Add Observable.mapAsyncOrdered for parallel mapping over an observable

lukestephenson commented 7 years ago

I've briefly discussed this on gitter before, but can't find a search feature in gitter to keep track of the conversation so moving to github.

I'm already making use of the awesome Observable.mapAsync but would love it if it would preserve the order of the elements.

Here is a use case as to why I'd like this operator. I'm processing a large dataset which can potentially fail. As the processing progresses, I'd like to periodically output the id of the record which was last successfully processed. If the processing fails, I can then continue from the last id that was successfully processed (the source of my data provides the ability to resume from a known point).

If the Observable is using mapAsync, the ordering is no longer preserved and I can't easily record what the id of the last processed record is.

If ordered parallel operations is painful, I'd be open to other patterns or suggestions to handle.

And for reference, this is the equivalent functionality in akka-streams http://doc.akka.io/docs/akka/2.4/scala/stream/stages-overview.html#mapAsync (The default in akka is order preserving).

He-Pin commented 7 years ago

mapAsyncUnordered as akka?

alexandru commented 7 years ago

@lukestephenson I understand the use-case. Well, it's a little difficult to implement. Any idea on the semantics involved? For example, is the Akka implementation equivalent with the following code and can you check?

observable.bufferIntrospective(parallelism).flatMap { batch =>
  // Processing batch in parallel
  val task = Task.gather(batch.map(f))
  Observable.fromTask(task).flatMap(Observable.fromIterable)
}

This is similar to the approach highlighted here: https://monix.io/docs/2x/tutorials/parallelism.html#imposing-a-parallelism-limit

What this does is to build a source that emits batches and then process a batch in parallel, one by one. Preserving order in this case is OK, because you only care about a finite batch at a time.

However, it has a downside: if one of those batches triggers a slow Task that takes a long time to finish, it will block pending batches.
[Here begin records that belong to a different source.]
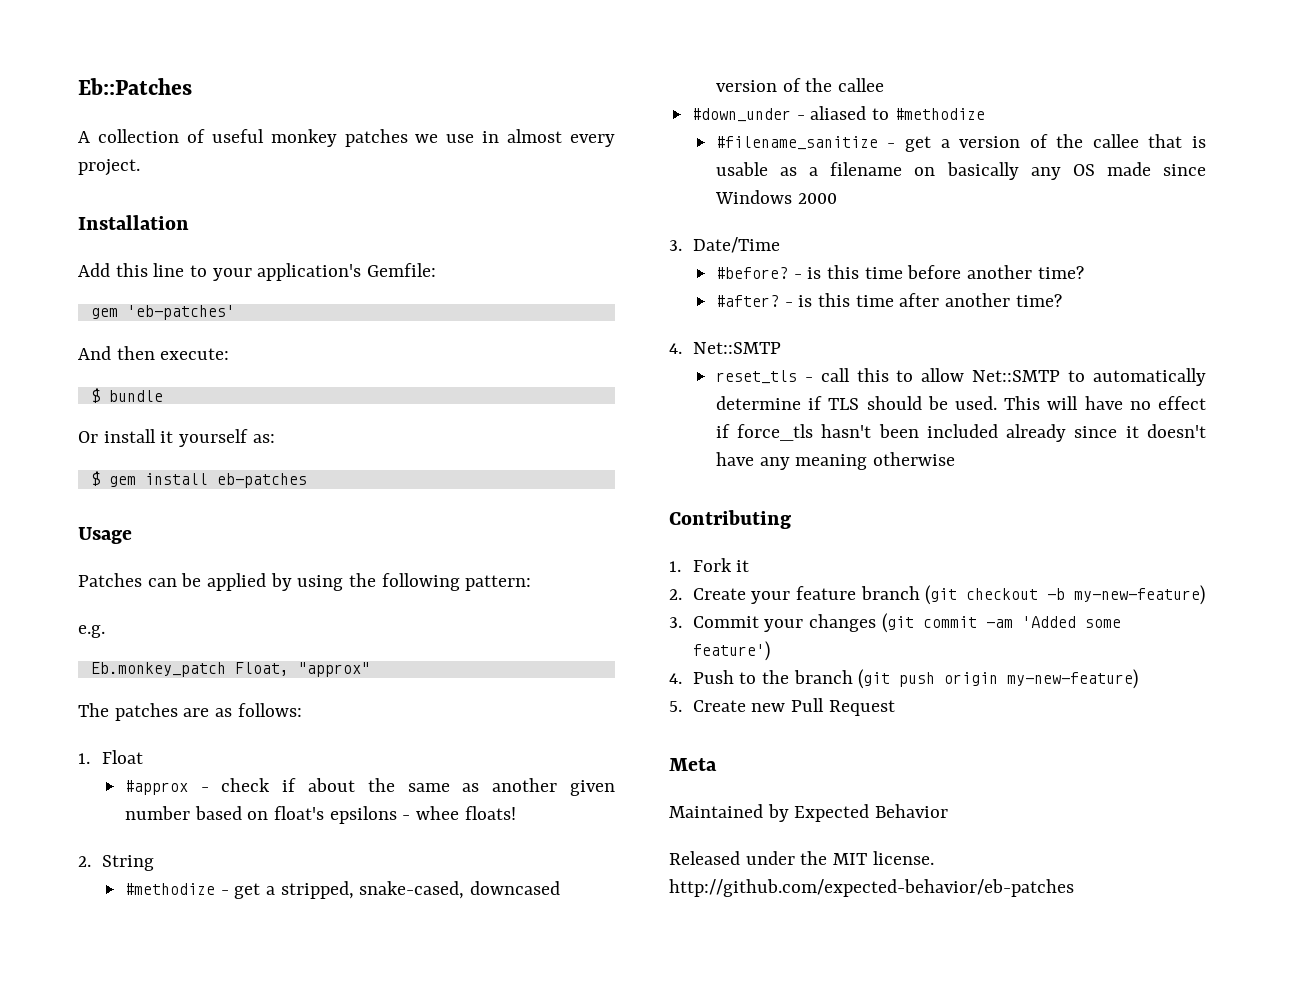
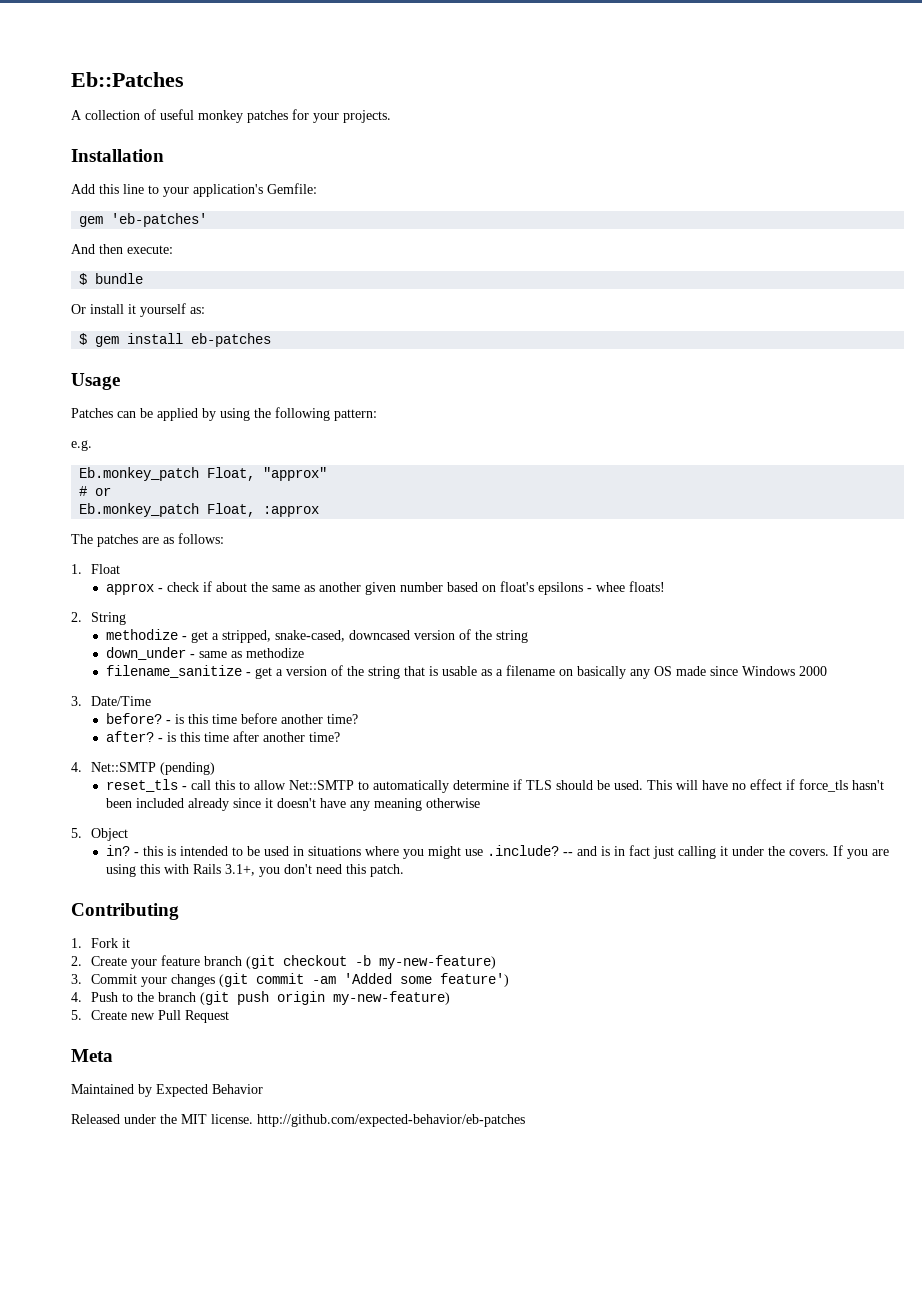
[415,129,615,147] [78,159,140,176] we use in almost every project. -> [292,109,391,123] for your projects.
(370, 669) none -> [79,486,112,496] [79,503,320,517] // # or // Eb.monkey_patch Float, :approx
[124,780,188,795] #approx -> [106,583,155,595] approx
[124,883,215,895] #methodize -> [106,629,179,640] methodize
[837,78,884,92] [692,106,985,122] [715,136,878,150] callee // #down_under - aliased to #methodize // #filename_sanitize -> [496,630,529,643] [106,647,305,660] [106,665,243,678] string // down_under - same as methodize // filename_sanitize
[1092,134,1139,148] callee -> [368,666,401,679] string
[715,267,788,279] #before? -> [106,713,163,724] before?
[715,295,779,307] #after? -> [106,731,155,742] after?
(781, 348) none -> [159,762,215,775] (pending)
(955, 459) none -> [71,828,128,841] [106,845,890,859] [106,864,405,877] // 5. Object // in? - this is intended to be used in situations where you might use .include? -- and is in fact just calling it under the covers. If you are using this with Rails 3.1+, you don't need this patch.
So if you have say parallelism = 10, what this means is that this will be a maximum limit, instead of actual active workers, because due to uneven execution times you can end up with fewer tasks being active at any given moment.
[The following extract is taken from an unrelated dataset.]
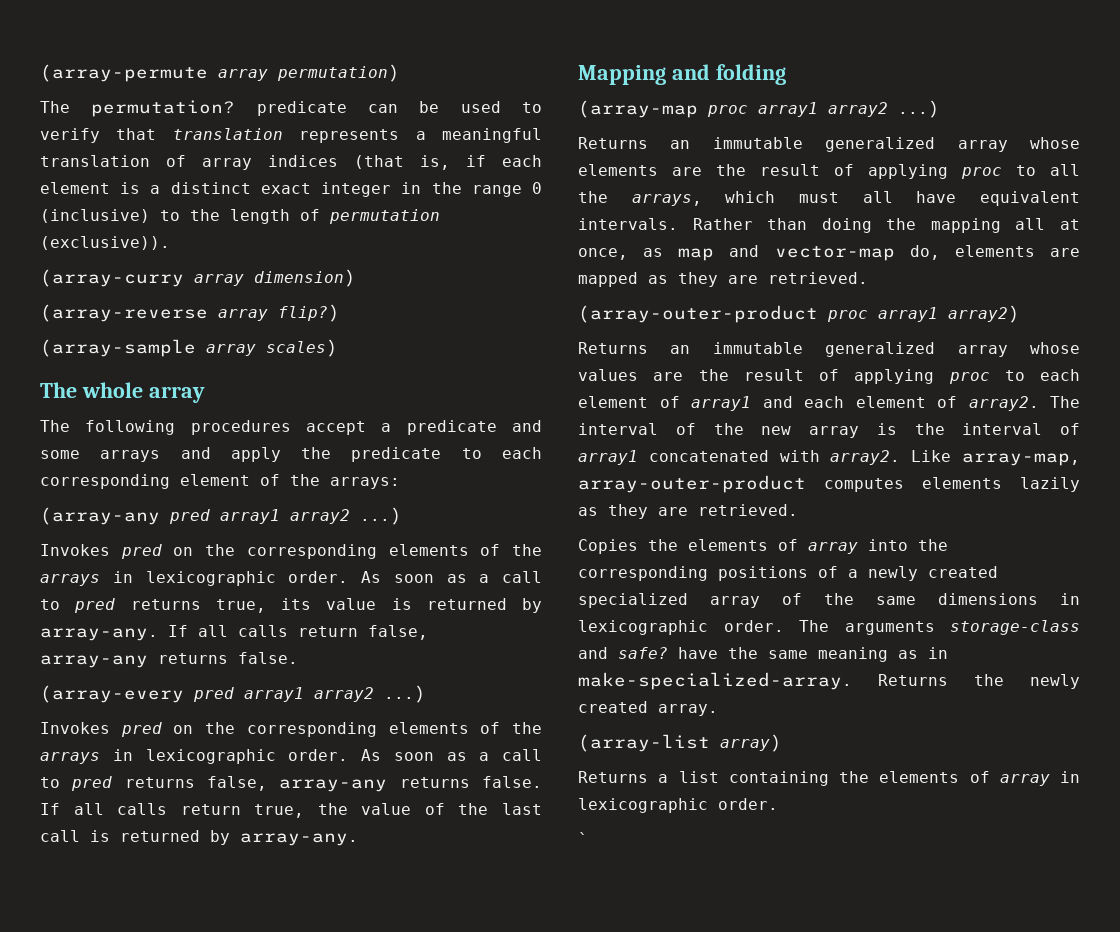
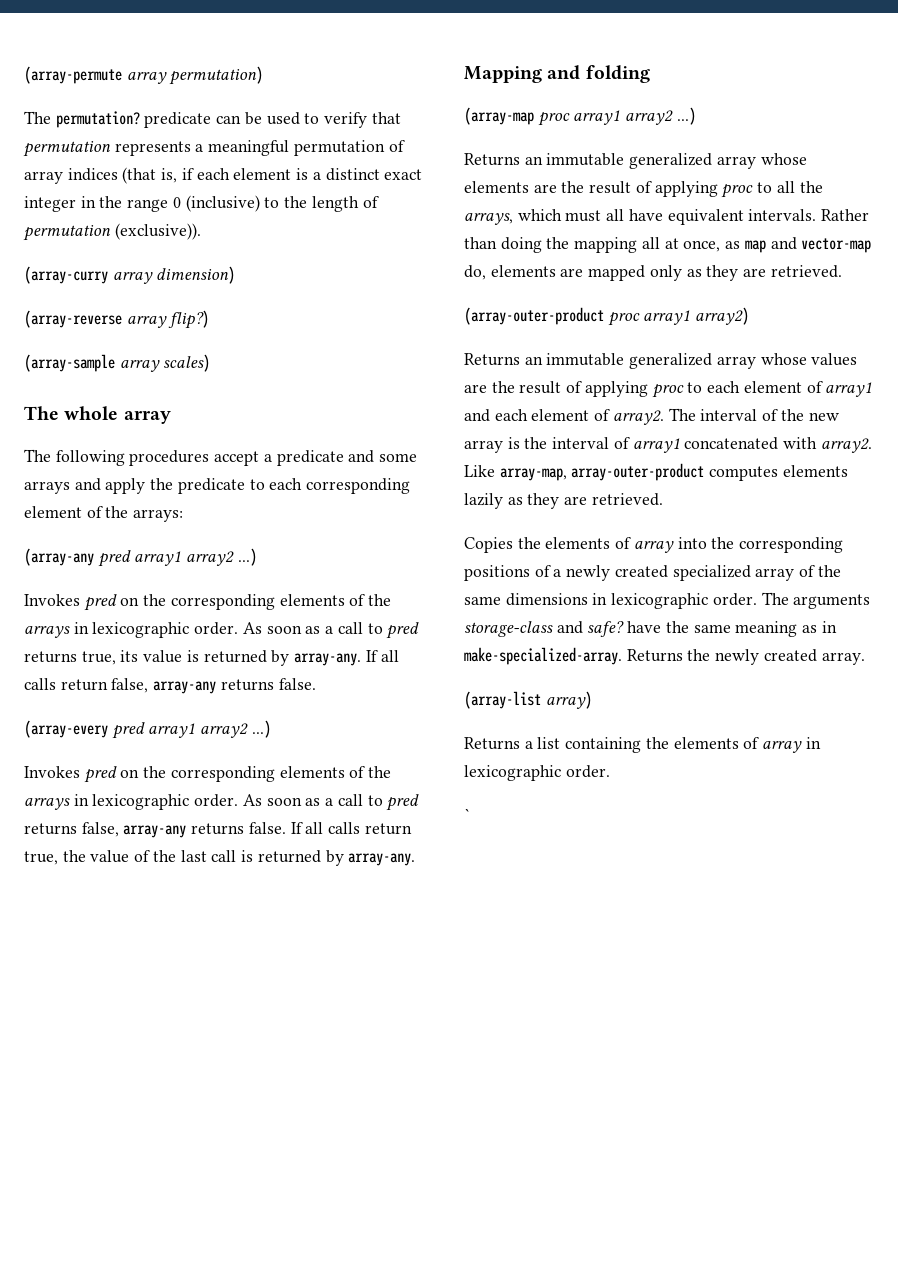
[172,128,283,140] translation -> [23,141,111,157] permutation
[40,155,150,167] translation -> [293,140,385,156] permutation
(638, 279) none -> [649,265,682,281] only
But this kind of goes with the territory of wanting ordering - because we can't do unlimited buffering, regardless of implementation, at some point the implementation will have to freeze progress in order to wait on some slow Task to finish.
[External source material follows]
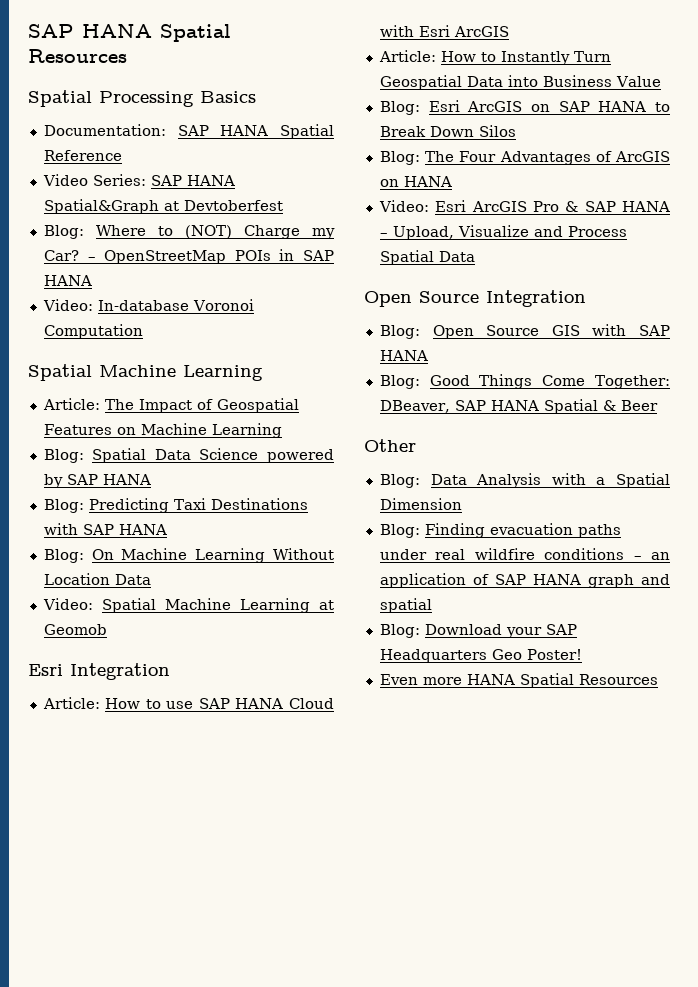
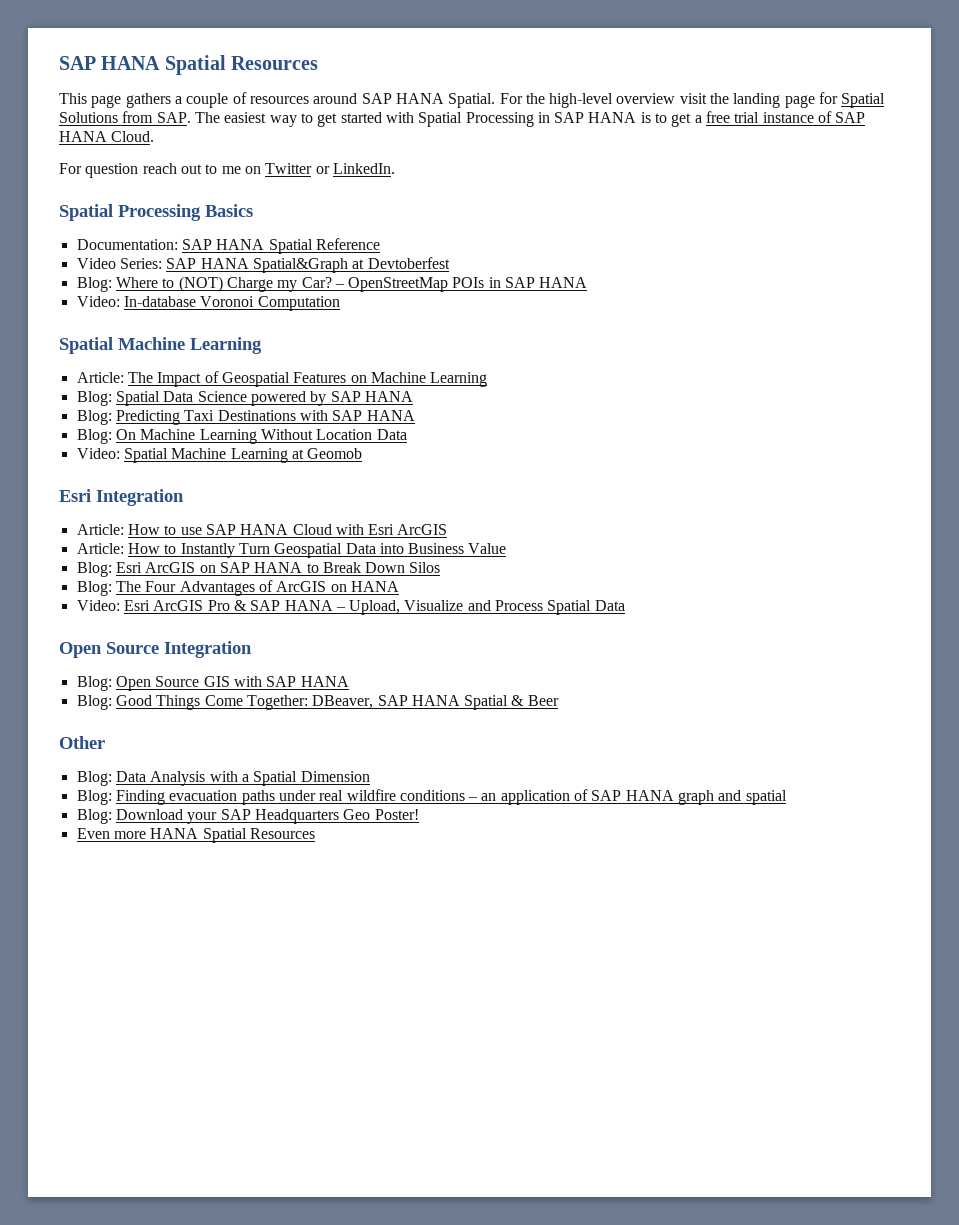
(127, 56) none -> [59,92,886,108] [59,111,866,127] [59,131,155,142] [59,163,395,178] // This page gathers a couple of resources around SAP HANA Spatial. For the high-level overview visit the landing page for Spatial Solutions from SAP. The easiest way to get started with Spatial Processing in SAP HANA is to get a free trial instance of SAP HANA Cloud. // For question reach out to me on Twitter or LinkedIn.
Does this make sense? Is this acceptable?

alexandru commented 7 years ago

@hepin1989 our current implementation is unordered because IMO it's the more useful variant. We can add a mapAsyncOrdered if there's interest.

He-Pin commented 7 years ago

That's okay,just need a mind shift here :)

lukestephenson commented 7 years ago

@alexandru Thanks for the suggestion

I don't think bufferIntrospective will work in my case. I'm expecting the publishing of elements to be slower than the consumption, so I don't think it would back pressure enough to cause the batch processing piece to occur in parallel. That said, I could use bufferTumbling to obtain a batch for processing. In the interests of simplicity, I'm happy to go with this approach.

With regard to the operator if we decide to implement.

Waiting on a slow task at some point is acceptable (and can't be avoided to guarantee ordering). A buffer which is larger than the level of parallelism can in most cases ensure the desired level of parallelism is achieved if a few tasks finish out of order internally.

I took a look at the akka implementation - https://github.com/akka/akka/blob/5edead2bda89e5c1bcaa39ae17578d6d86fa03ed/akka-stream/src/main/scala/akka/stream/impl/fusing/Ops.scala#L1138.

For each task that is executed in parallel, it is first added to a Buffer, after first being wrapped in an object Holder which tracks if the task as finished. When a task finishes, it updates it's Holder to flag completion. Then it can peek at the head of the Buffer and if the head is completed, it can push that onto the next stage (and continue through the Buffer until the head is no longer a completed task).

I'm considering trying to implement and submit a PR, but this may not be the easiest introduction to monix internals. I first wanted understand the existing MapAsyncParallelObservable, and am currently at the point of trying to understand why it uses a AsyncSemaphore rather than a TaskSemaphore (because it appears to then reimplement some of the logic of TaskSemaphore). But that's a separate discussion.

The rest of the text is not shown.